Is (x + k)/(y + k) > x/y?

Is (x + k)y > (y + k)x?

Is xy + ky > xy + kx?

Is ky > kx?

Is y > x? Yes!

Since y > x, all the inequalities above hold. So, (x + k)/(y + k) is greater than x/y.

Notice that we multiplied each side of the inequalities by constants several times, but all of x, y and k are positive; so we never had to worry about reversing the direction of the inequality.

One way to solve this question is to know that if you add the same constant to the numerator and denominator of a positive fraction, then the value of the fraction increases and will always tend to 1. But even if we did not know this, we can easily solve the question by using the answer choices. Remember this is a PS question, so there have to be only ONE possible answer.

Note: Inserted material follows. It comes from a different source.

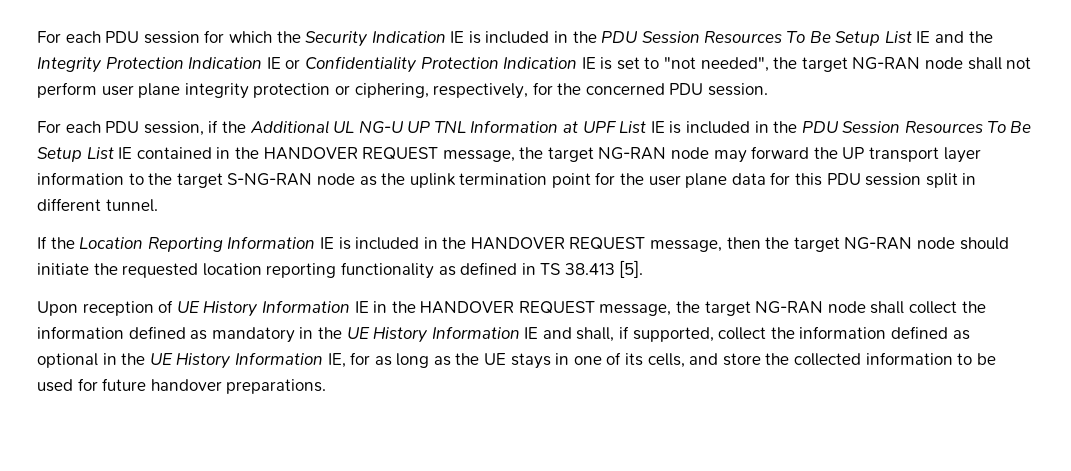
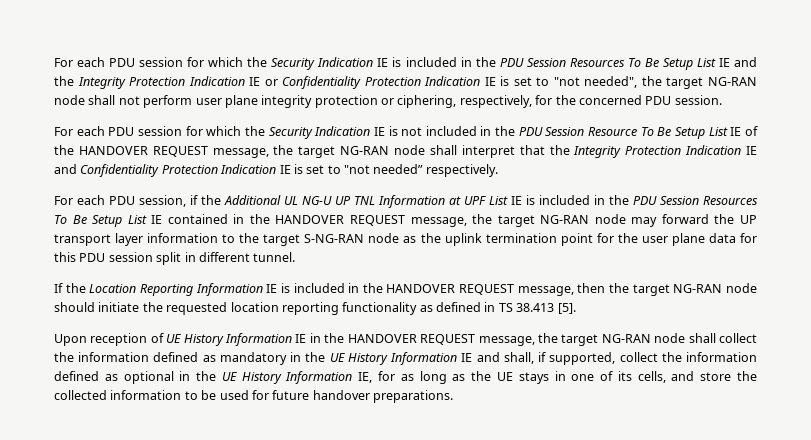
+ For each PDU session for which the Security Indication IE is not included in the PDU Session Resource To Be Setup List IE of the HANDOVER REQUEST message, the target NG-RAN node shall interpret that the Integrity Protection Indication IE and Confidentiality Protection Indication IE is set to "not needed” respectively.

We have x, y and k to be positive and x < y. The question asks us for (x + k)/(y + k)

A. If (x + k)/(y + k) = 1, then x = y. This is not possible since x < y
B. If (x + k)/(y + k) > x/y, cross multiplying (since x and y are positive), we get xy + yk > xy + xk. Cancelling xy on both sides, we get y > x or x < y. So B works.

Hope this helps!

Aditya
CrackVerbal Quant Expert

let x= 2, y= 4, and y = 1
Then 2/4 = 0.5
(2+1)/(4+1) = 0.6

so the value is greater than x/y.

The answer is B.

Obviously there is no reason why the answer would be equal to 1 - so let us ignore that.
We basically need to compare the new fraction (x+k)/(y+k) with x/y

Method 1
Given x, y and k are positive and x < y => x/y is a fraction less than 1
For example: Let us look at 2/3 (= 0.67)
If we add 1 to both numerator and denominator, we have 3/4 (= 0.75)
Thus, the new fraction is greater than the initial one.
The reason for this is as follows:

Since x < y, when we add the same constant k to x and to y, the percent increase in the value of x is more than that for y
Thus, the numerator increases more in comparison to the denominator.
Thus, the new fraction increases in value

Thus, if x, y, k are positive and x < y, we have: (x+k)/(y+k) > x/y

Method 2
We need to compare (x+k)/(y+k) and x/y
The symbol between them would be '>' or '<' or '='

Let the symbol be #

Thus: (x+k)/(y+k) # x/y

Since all terms are positive, we can easily cross-multiply:
=> xy + yk # xy + xk
=> yk # xk

Cancelling k from both sides (since k is positive):
y # x

But, we know that y > x

Thus: '#' represents '>'

Thus: (x+k)/(y+k) > x/y


Answer B

Asked: If x, y, and k are positive and x is less than y, then \(\frac{x + k}{y + k}\) is

x<y
x/y < 1
For example
x = 2; y=3; k = 1
x =2 < y=3
x/y = 2/3
(x+k)/(y+k) = 3/4 > 2/3 = x/y

IMO B

Can the method in which you used simplification and # and to represent =, >, or < be used in any situation to find the relationship between two functions/equations?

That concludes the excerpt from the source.